Arizona StateThe Chicago Cubs are pitching Arizona State University officials on sharing the team’s new Mesa spring-training facility in a move that could see the Sun Devils leave venerable Packard Stadium.

It’s fairly unusual for an MLB team to court a college program to share a spring-training facility, but this isn’t a normal circumstance. The Sun Devils are facing some facilities issues thanks to the success of the program: the team already draws, has the potential to draw some good crowds in the future, and in general the program is successful. In recent years renovations at Packard Stadium have focused on team-oriented facilities, like expanded clubhouses and workpout areas, and less on creature comforts for fans. While it’s a decent enough facility, it’s certainly dated and lacking many amenities (concessions are limited; club areas are nonexistent), and with the college-baseball game turning into an arms race of new facilities, ASU would make a definite splash by signing on as a tenant at the new Cubs facility.

For the Cubs, there’s a good business reason to bring in the Sun Devils: it would bring in a lot more traffic to a planned entertainment district next to the training complex.
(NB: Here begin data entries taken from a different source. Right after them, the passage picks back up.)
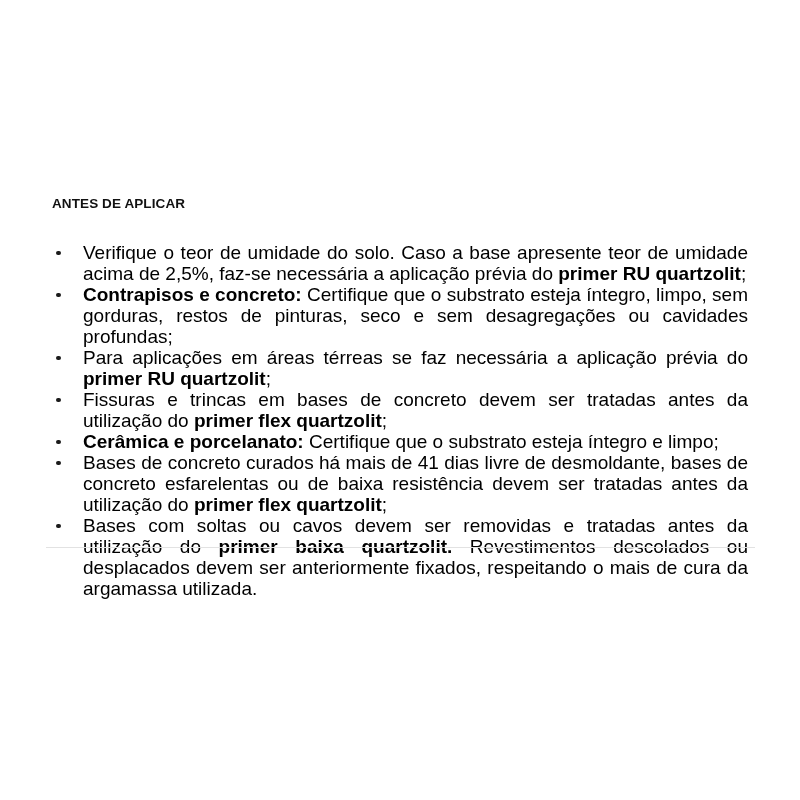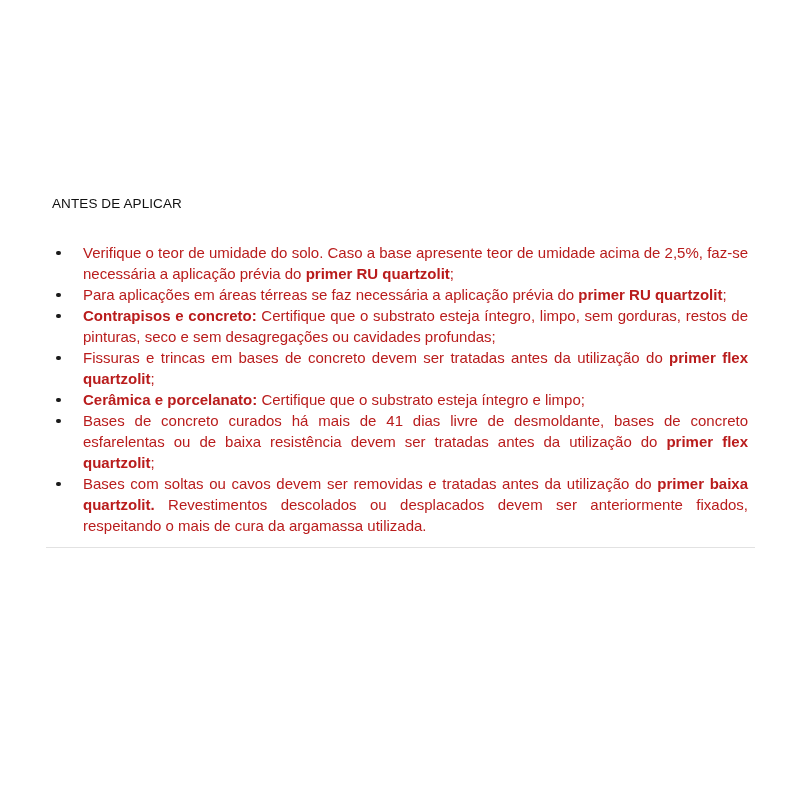--- a/index.html
+++ b/index.html
@@ -32,7 +32,7 @@
 
   .section-heading {
     font-size: 13.5px;
-    font-weight: normal;
+    font-weight: bold;
     letter-spacing: 0.1px;
     line-height: 16px;
     margin: 0 0 30px 0;

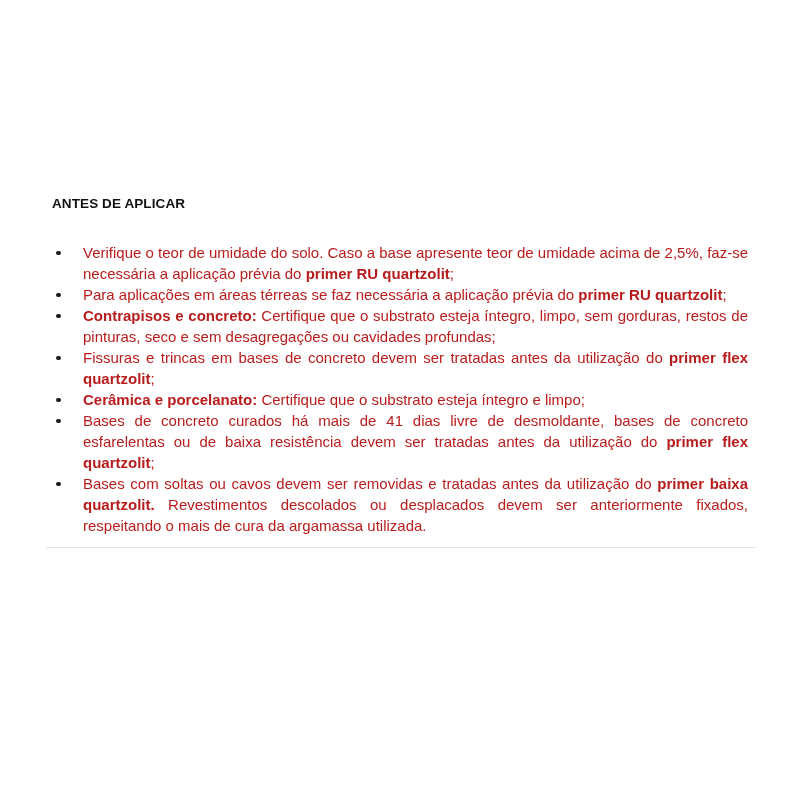--- a/index.html
+++ b/index.html
@@ -50,12 +50,12 @@
   .bullet-item {
     position: relative;
     padding-left: 31px;
-    font-size: 15px;
+    font-size: 19px;
     line-height: 21px;
     text-align: justify;
     text-justify: inter-word;
     margin: 0 0 0 0;
-    color: #b91c1c;
+    color: #000000;
     -webkit-hyphens: none;
     hyphens: none;
   }

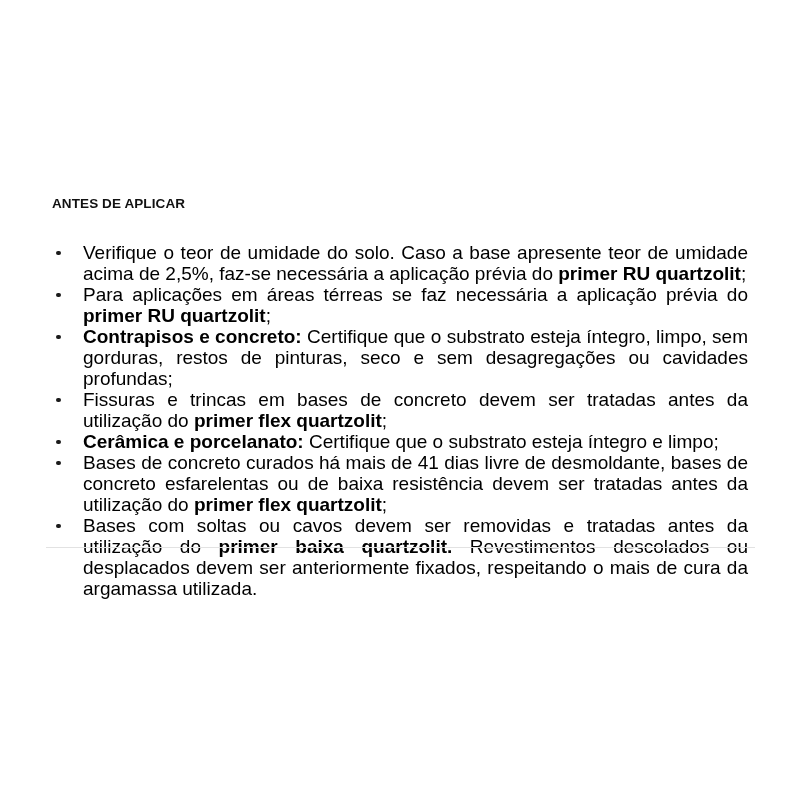--- a/index.html
+++ b/index.html
@@ -100,8 +100,8 @@
 
     <ul class="bullet-list">
         <li class="bullet-item"><span class="line-text">Verifique o teor de umidade do solo. Caso a base apresente teor de umidade acima de 2,5%, faz-se necessária a aplicação prévia do </span><span class="line-text b">primer RU quartzolit</span><span class="line-text">;</span></li>
+        <li class="bullet-item"><span class="line-text b">Contrapisos e concreto:</span><span class="line-text"> Certifique que o substrato esteja íntegro, limpo, sem gorduras, restos de pinturas, seco e sem desagregações ou cavidades profundas;</span></li>
         <li class="bullet-item"><span class="line-text">Para aplicações em áreas térreas se faz necessária a aplicação prévia do </span><span class="line-text b">primer RU quartzolit</span><span class="line-text">;</span></li>
-        <li class="bullet-item"><span class="line-text b">Contrapisos e concreto:</span><span class="line-text"> Certifique que o substrato esteja íntegro, limpo, sem gorduras, restos de pinturas, seco e sem desagregações ou cavidades profundas;</span></li>
         <li class="bullet-item"><span class="line-text">Fissuras e trincas em bases de concreto devem ser tratadas antes da utilização do </span><span class="line-text b">primer flex quartzolit</span><span class="line-text">;</span></li>
         <li class="bullet-item"><span class="line-text b">Cerâmica e porcelanato:</span><span class="line-text"> Certifique que o substrato esteja íntegro e limpo;</span></li>
         <li class="bullet-item"><span class="line-text">Bases de concreto curados há mais de 41 dias livre de desmoldante, bases de concreto esfarelentas ou de baixa resistência devem ser tratadas antes da utilização do </span><span class="line-text b">primer flex quartzolit</span><span class="line-text">;</span></li>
It’s proven to be fairly difficult to pitch potential hotel operators and retailers/restaurateurs on signing a 12-month lease for a complex that will be busy for only six weeks a year. Add Arizona State to the mix, and you’ve got an additional two months of foot traffic a year. (It also presumably would increase the worth of a potential naming-rights deal, though we’re guessing not by a whole lot.) That still put the complex far away from a 12-month proposal, but it’s a start. Scheduling problems could be avoided — the Pac-12 season starts in April — and moving to a Mesa ballpark is a whole lot cheaper than spending $20 million on Packard Stadium upgrades.

The offer from the Cubs: the university will keep the first $1.1 million of gate and concessions revenue before a sharing deal kicks in, according to the Arizona Republic. That would represent a doubling of the current revenues from Packard Stadium. It frees up the Packard Stadium location for new development. In addition, the new ballpark would be cobranded as a joint Cubs-ASU facility.

There is apparently no rush on a decision; both sides are talking a 2014 debut for ASU — about the time a proposed Wrigleyville West could come online.